Paul Dent, Ph.D. Professor School of Medicine Biochemistry and Molecular Biology Virginia Commonwealth University commented: "The key molecular mechanisms by which Aramchol and Regorafenib killed GI tumor cells were defined in the study. Aramchol acts to enhance autophagy through mechanisms that are different to those of Regorafenib. The interaction between Aramchol and Regorafenib, causing more autophagic flux and autolysosome formation, is required for the enhanced killing of tumor cells by the drug combination."

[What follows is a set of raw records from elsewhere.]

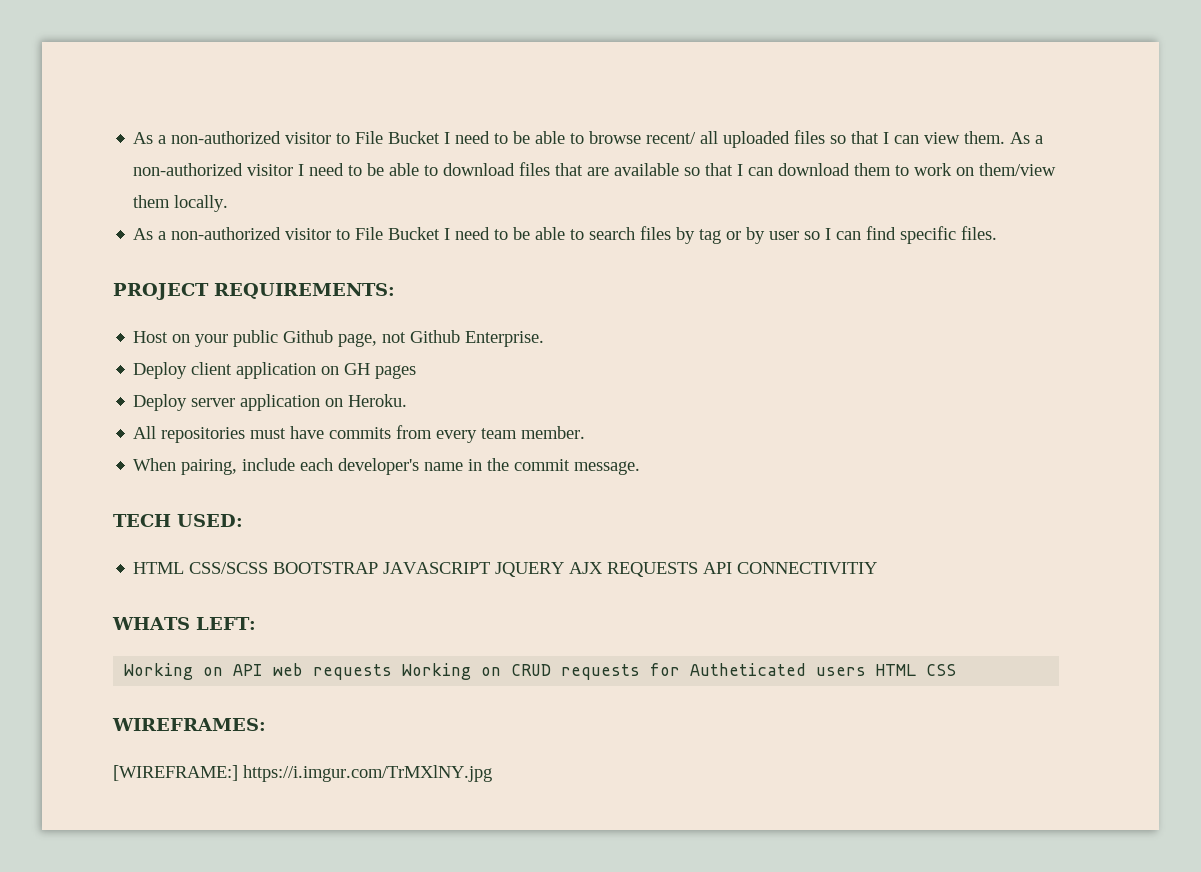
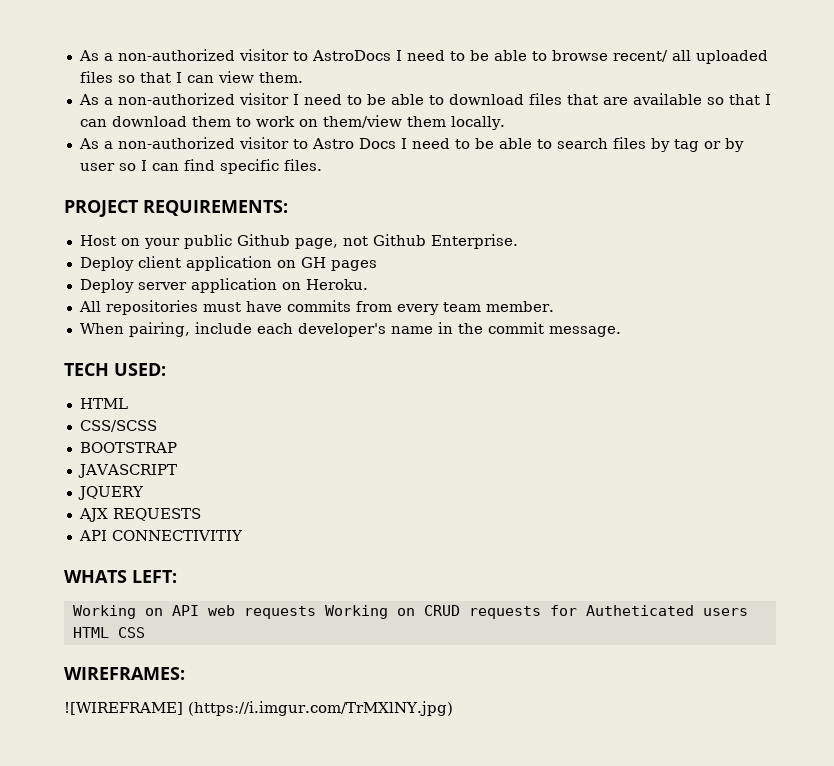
- As a non-authorized visitor to File Bucket I need to be able to browse recent/ all uploaded files so that I can view them. As a non-authorized visitor I need to be able to download files that are available so that I can download them to work on them/view them locally.
+ As a non-authorized visitor to AstroDocs I need to be able to browse recent/ all uploaded files so that I can view them.
+ As a non-authorized visitor I need to be able to download files that are available so that I can download them to work on them/view them locally.
- As a non-authorized visitor to File Bucket I need to be able to search files by tag or by user so I can find specific files.
+ As a non-authorized visitor to Astro Docs I need to be able to search files by tag or by user so I can find specific files.
  TECH USED:
- HTML CSS/SCSS BOOTSTRAP JAVASCRIPT JQUERY AJX REQUESTS API CONNECTIVITIY
+ HTML
+ CSS/SCSS
+ BOOTSTRAP
+ JAVASCRIPT
+ JQUERY
+ AJX REQUESTS
+ API CONNECTIVITIY
- [WIREFRAME:] https://i.imgur.com/TrMXlNY.jpg
+ ![WIREFRAME] (https://i.imgur.com/TrMXlNY.jpg)

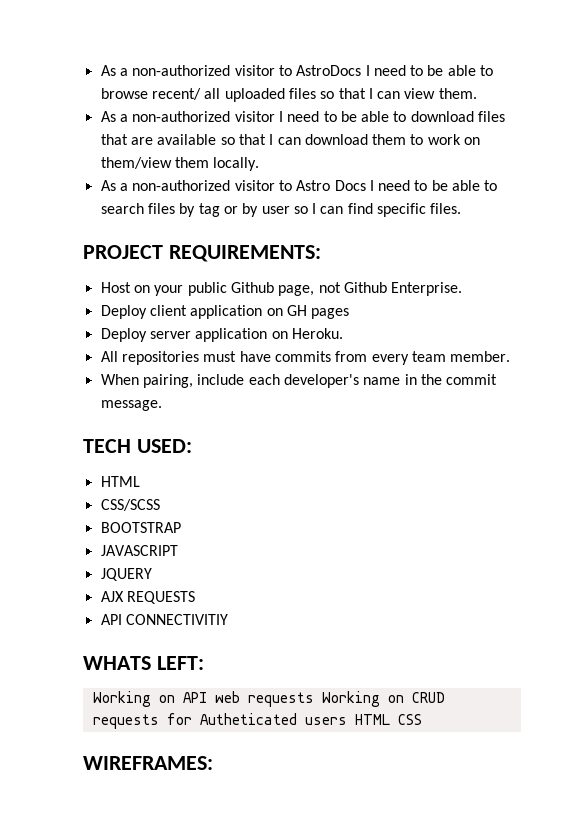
- ![WIREFRAME] (https://i.imgur.com/TrMXlNY.jpg)

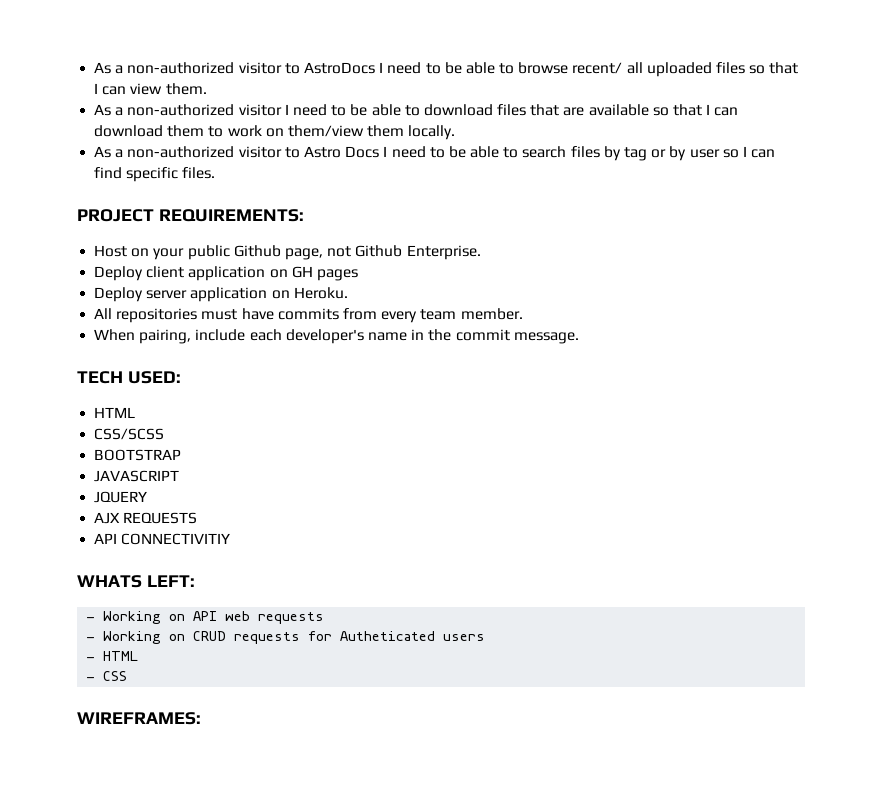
- Working on API web requests Working on CRUD requests for Autheticated users HTML CSS
+ - Working on API web requests
+ - Working on CRUD requests for Autheticated users
+ - HTML
+ - CSS

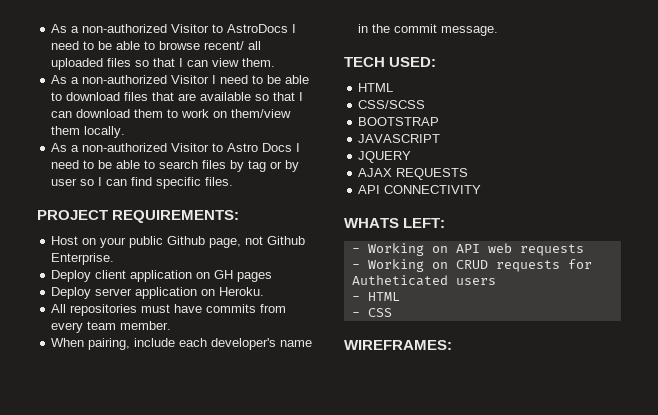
- As a non-authorized visitor to AstroDocs I need to be able to browse recent/ all uploaded files so that I can view them.
+ As a non-authorized Visitor to AstroDocs I need to be able to browse recent/ all uploaded files so that I can view them.
- As a non-authorized visitor I need to be able to download files that are available so that I can download them to work on them/view them locally.
+ As a non-authorized Visitor I need to be able to download files that are available so that I can download them to work on them/view them locally.
- As a non-authorized visitor to Astro Docs I need to be able to search files by tag or by user so I can find specific files.
+ As a non-authorized Visitor to Astro Docs I need to be able to search files by tag or by user so I can find specific files.
- AJX REQUESTS
+ AJAX REQUESTS
- API CONNECTIVITIY
+ API CONNECTIVITY

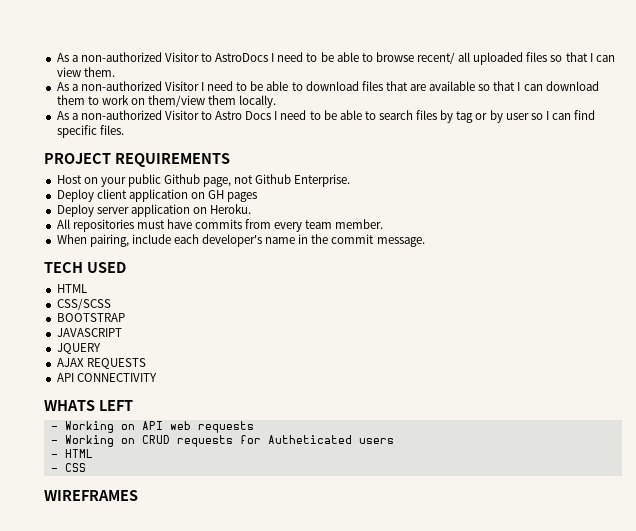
- PROJECT REQUIREMENTS:
+ PROJECT REQUIREMENTS
- TECH USED:
+ TECH USED
- WHATS LEFT:
+ WHATS LEFT
- WIREFRAMES:
+ WIREFRAMES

Allen Baharaff, President and CEO of Galmed Pharmaceuticals commented: "Targeting lipid metabolism with Aramchol, a potent SCD1 inhibitor, is a promising emerging strategy to overcome TKIs, such as Sorafenib, Regorafenib or Lenvatinib, for therapy resistance in HCC and colorectal cancers. A combination of Bayer’s Regorafenib and Aramchol could potentially become a cost-effective first line treatment for HCC and other liver and colorectal cancers. The mechanisms by which the combination of Aramchol and Regorafenib kills tumor cells provide the scientific foundation for a Phase Ib clinical trial in GI tumors. We look forward to taking these findings forward in a new clinical program, alongside the recently announced Semaglutide GLP-1 sublingual development."